Directions
Word for word, transcribe the lines below and drop the pictures.

Dataset entries
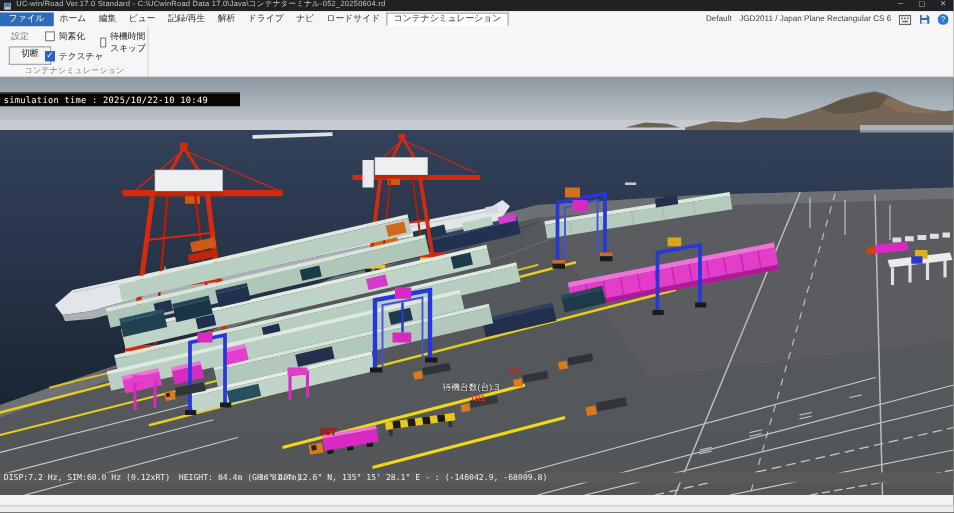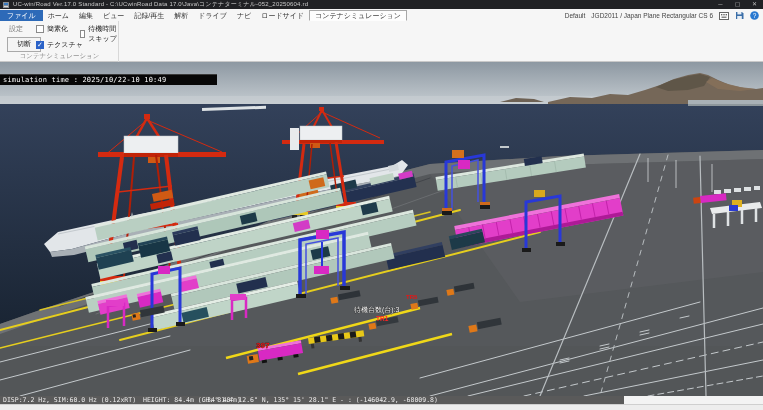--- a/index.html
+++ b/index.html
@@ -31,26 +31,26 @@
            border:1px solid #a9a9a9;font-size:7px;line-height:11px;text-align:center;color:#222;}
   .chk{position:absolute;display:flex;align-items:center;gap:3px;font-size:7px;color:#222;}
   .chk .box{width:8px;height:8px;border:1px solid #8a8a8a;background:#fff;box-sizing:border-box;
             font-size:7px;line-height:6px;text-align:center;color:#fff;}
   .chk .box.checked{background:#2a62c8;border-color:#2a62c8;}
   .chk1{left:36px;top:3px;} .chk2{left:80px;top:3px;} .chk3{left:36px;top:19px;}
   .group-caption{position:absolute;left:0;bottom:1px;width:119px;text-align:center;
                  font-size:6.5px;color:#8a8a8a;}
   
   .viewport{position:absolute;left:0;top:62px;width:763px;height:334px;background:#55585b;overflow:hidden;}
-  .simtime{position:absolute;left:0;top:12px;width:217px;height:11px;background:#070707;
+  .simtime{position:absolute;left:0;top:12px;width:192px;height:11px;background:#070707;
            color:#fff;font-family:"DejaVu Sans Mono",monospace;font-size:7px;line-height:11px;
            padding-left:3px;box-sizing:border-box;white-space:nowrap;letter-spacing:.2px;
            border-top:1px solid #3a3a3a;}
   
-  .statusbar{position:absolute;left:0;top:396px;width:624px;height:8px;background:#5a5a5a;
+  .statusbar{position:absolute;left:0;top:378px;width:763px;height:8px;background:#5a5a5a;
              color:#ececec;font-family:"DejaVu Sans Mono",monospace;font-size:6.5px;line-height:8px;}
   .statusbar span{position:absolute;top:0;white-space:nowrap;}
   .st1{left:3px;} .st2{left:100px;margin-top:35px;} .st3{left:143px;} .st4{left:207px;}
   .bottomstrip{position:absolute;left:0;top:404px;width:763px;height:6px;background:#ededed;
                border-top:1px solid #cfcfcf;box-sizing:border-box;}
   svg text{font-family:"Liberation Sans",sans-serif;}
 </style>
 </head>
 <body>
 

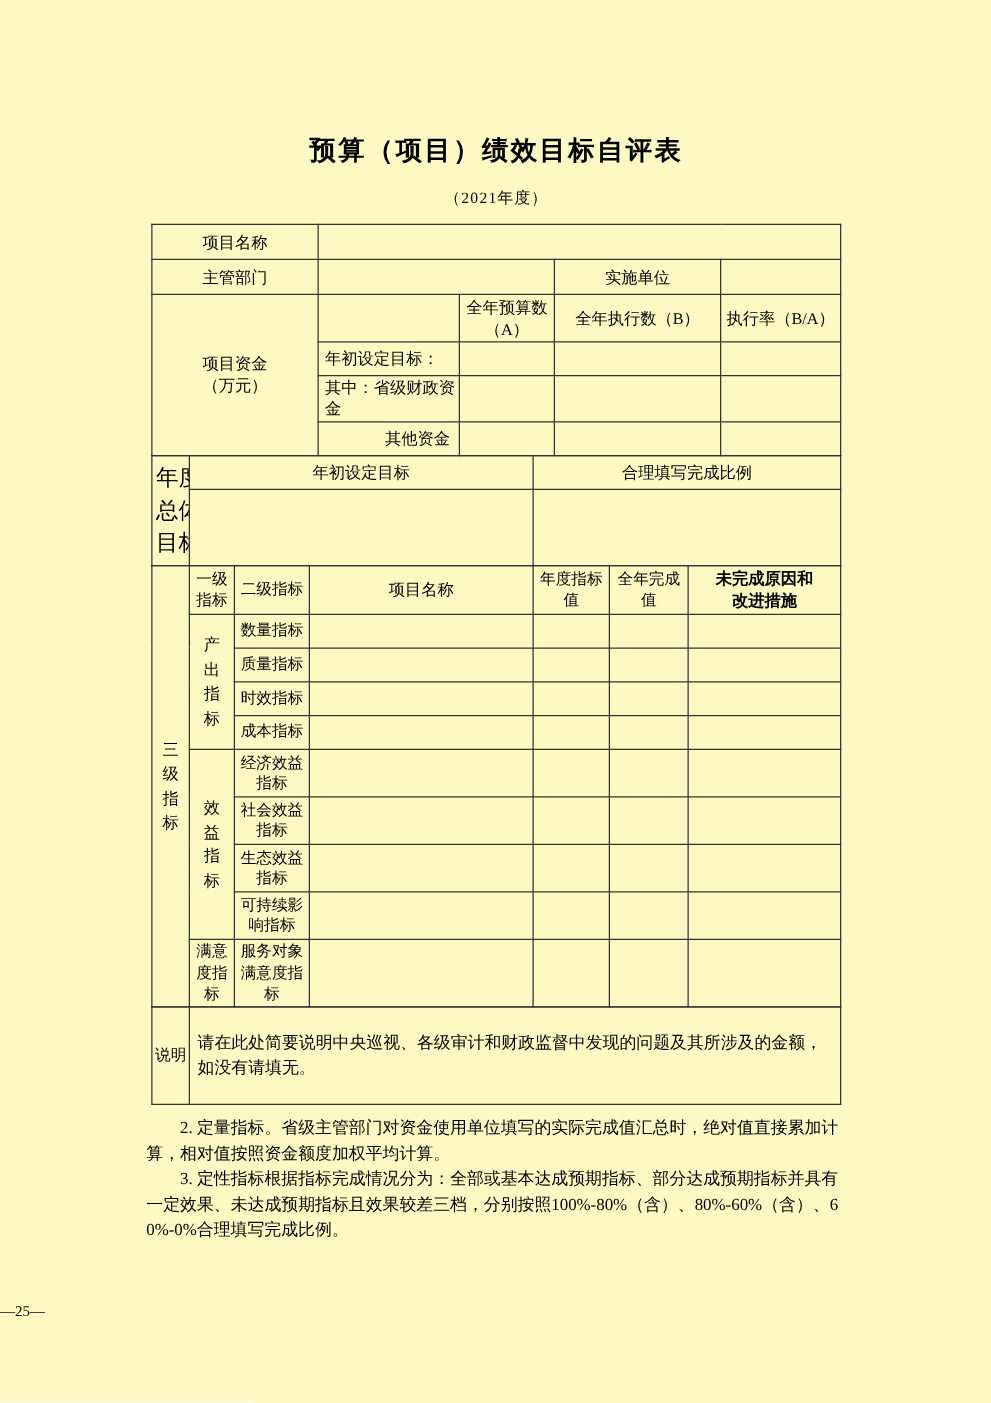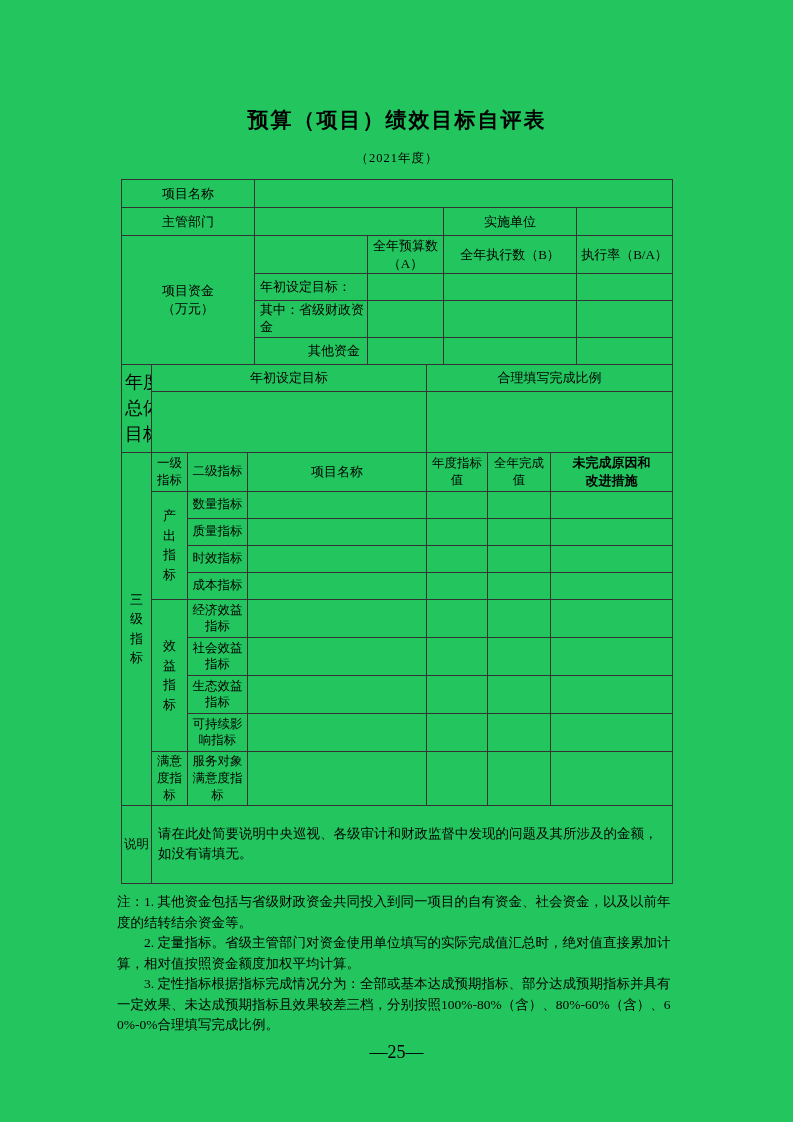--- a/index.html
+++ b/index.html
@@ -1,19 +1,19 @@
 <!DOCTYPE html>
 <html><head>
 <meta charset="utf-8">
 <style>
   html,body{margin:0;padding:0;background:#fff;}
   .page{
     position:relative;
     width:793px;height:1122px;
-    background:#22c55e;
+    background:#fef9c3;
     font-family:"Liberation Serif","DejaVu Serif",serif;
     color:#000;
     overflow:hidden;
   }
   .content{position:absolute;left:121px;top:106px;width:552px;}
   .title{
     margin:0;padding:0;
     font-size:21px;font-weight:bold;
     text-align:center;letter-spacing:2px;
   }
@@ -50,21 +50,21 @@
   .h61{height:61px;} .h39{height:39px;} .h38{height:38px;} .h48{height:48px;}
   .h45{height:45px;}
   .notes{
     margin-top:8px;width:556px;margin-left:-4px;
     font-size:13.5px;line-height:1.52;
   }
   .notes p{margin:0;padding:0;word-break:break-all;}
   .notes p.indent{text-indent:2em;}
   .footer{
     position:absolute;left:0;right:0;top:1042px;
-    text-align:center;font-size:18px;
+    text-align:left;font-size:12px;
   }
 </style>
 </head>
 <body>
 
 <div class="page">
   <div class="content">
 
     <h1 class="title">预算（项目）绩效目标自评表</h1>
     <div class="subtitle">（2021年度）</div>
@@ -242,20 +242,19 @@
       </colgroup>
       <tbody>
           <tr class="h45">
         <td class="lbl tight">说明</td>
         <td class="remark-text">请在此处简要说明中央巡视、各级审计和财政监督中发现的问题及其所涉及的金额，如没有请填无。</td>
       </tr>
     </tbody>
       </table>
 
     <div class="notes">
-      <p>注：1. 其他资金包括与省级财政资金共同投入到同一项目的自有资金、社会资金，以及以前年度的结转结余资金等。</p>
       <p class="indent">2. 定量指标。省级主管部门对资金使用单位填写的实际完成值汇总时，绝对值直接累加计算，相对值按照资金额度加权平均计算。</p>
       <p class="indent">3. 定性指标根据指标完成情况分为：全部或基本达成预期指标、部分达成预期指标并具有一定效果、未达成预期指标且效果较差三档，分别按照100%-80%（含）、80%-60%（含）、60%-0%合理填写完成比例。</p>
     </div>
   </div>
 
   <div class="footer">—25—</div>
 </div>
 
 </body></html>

Response below
--- a/index.html
+++ b/index.html
@@ -31,26 +31,26 @@
            border:1px solid #a9a9a9;font-size:7px;line-height:11px;text-align:center;color:#222;}
   .chk{position:absolute;display:flex;align-items:center;gap:3px;font-size:7px;color:#222;}
   .chk .box{width:8px;height:8px;border:1px solid #8a8a8a;background:#fff;box-sizing:border-box;
             font-size:7px;line-height:6px;text-align:center;color:#fff;}
   .chk .box.checked{background:#2a62c8;border-color:#2a62c8;}
   .chk1{left:36px;top:3px;} .chk2{left:80px;top:3px;} .chk3{left:36px;top:19px;}
   .group-caption{position:absolute;left:0;bottom:1px;width:119px;text-align:center;
                  font-size:6.5px;color:#8a8a8a;}
   
   .viewport{position:absolute;left:0;top:62px;width:763px;height:334px;background:#55585b;overflow:hidden;}
-  .simtime{position:absolute;left:0;top:12px;width:217px;height:11px;background:#070707;
+  .simtime{position:absolute;left:0;top:12px;width:192px;height:11px;background:#070707;
            color:#fff;font-family:"DejaVu Sans Mono",monospace;font-size:7px;line-height:11px;
            padding-left:3px;box-sizing:border-box;white-space:nowrap;letter-spacing:.2px;
            border-top:1px solid #3a3a3a;}
   
-  .statusbar{position:absolute;left:0;top:396px;width:624px;height:8px;background:#5a5a5a;
+  .statusbar{position:absolute;left:0;top:378px;width:763px;height:8px;background:#5a5a5a;
              color:#ececec;font-family:"DejaVu Sans Mono",monospace;font-size:6.5px;line-height:8px;}
   .statusbar span{position:absolute;top:0;white-space:nowrap;}
   .st1{left:3px;} .st2{left:100px;margin-top:35px;} .st3{left:143px;} .st4{left:207px;}
   .bottomstrip{position:absolute;left:0;top:404px;width:763px;height:6px;background:#ededed;
                border-top:1px solid #cfcfcf;box-sizing:border-box;}
   svg text{font-family:"Liberation Sans",sans-serif;}
 </style>
 </head>
 <body>
 

--- a/index.html
+++ b/index.html
@@ -1,19 +1,19 @@
 <!DOCTYPE html>
 <html><head>
 <meta charset="utf-8">
 <style>
   html,body{margin:0;padding:0;background:#fff;}
   .page{
     position:relative;
     width:793px;height:1122px;
-    background:#22c55e;
+    background:#fef9c3;
     font-family:"Liberation Serif","DejaVu Serif",serif;
     color:#000;
     overflow:hidden;
   }
   .content{position:absolute;left:121px;top:106px;width:552px;}
   .title{
     margin:0;padding:0;
     font-size:21px;font-weight:bold;
     text-align:center;letter-spacing:2px;
   }
@@ -50,21 +50,21 @@
   .h61{height:61px;} .h39{height:39px;} .h38{height:38px;} .h48{height:48px;}
   .h45{height:45px;}
   .notes{
     margin-top:8px;width:556px;margin-left:-4px;
     font-size:13.5px;line-height:1.52;
   }
   .notes p{margin:0;padding:0;word-break:break-all;}
   .notes p.indent{text-indent:2em;}
   .footer{
     position:absolute;left:0;right:0;top:1042px;
-    text-align:center;font-size:18px;
+    text-align:left;font-size:12px;
   }
 </style>
 </head>
 <body>
 
 <div class="page">
   <div class="content">
 
     <h1 class="title">预算（项目）绩效目标自评表</h1>
     <div class="subtitle">（2021年度）</div>
@@ -242,20 +242,19 @@
       </colgroup>
       <tbody>
           <tr class="h45">
         <td class="lbl tight">说明</td>
         <td class="remark-text">请在此处简要说明中央巡视、各级审计和财政监督中发现的问题及其所涉及的金额，如没有请填无。</td>
       </tr>
     </tbody>
       </table>
 
     <div class="notes">
-      <p>注：1. 其他资金包括与省级财政资金共同投入到同一项目的自有资金、社会资金，以及以前年度的结转结余资金等。</p>
       <p class="indent">2. 定量指标。省级主管部门对资金使用单位填写的实际完成值汇总时，绝对值直接累加计算，相对值按照资金额度加权平均计算。</p>
       <p class="indent">3. 定性指标根据指标完成情况分为：全部或基本达成预期指标、部分达成预期指标并具有一定效果、未达成预期指标且效果较差三档，分别按照100%-80%（含）、80%-60%（含）、60%-0%合理填写完成比例。</p>
     </div>
   </div>
 
   <div class="footer">—25—</div>
 </div>
 
 </body></html>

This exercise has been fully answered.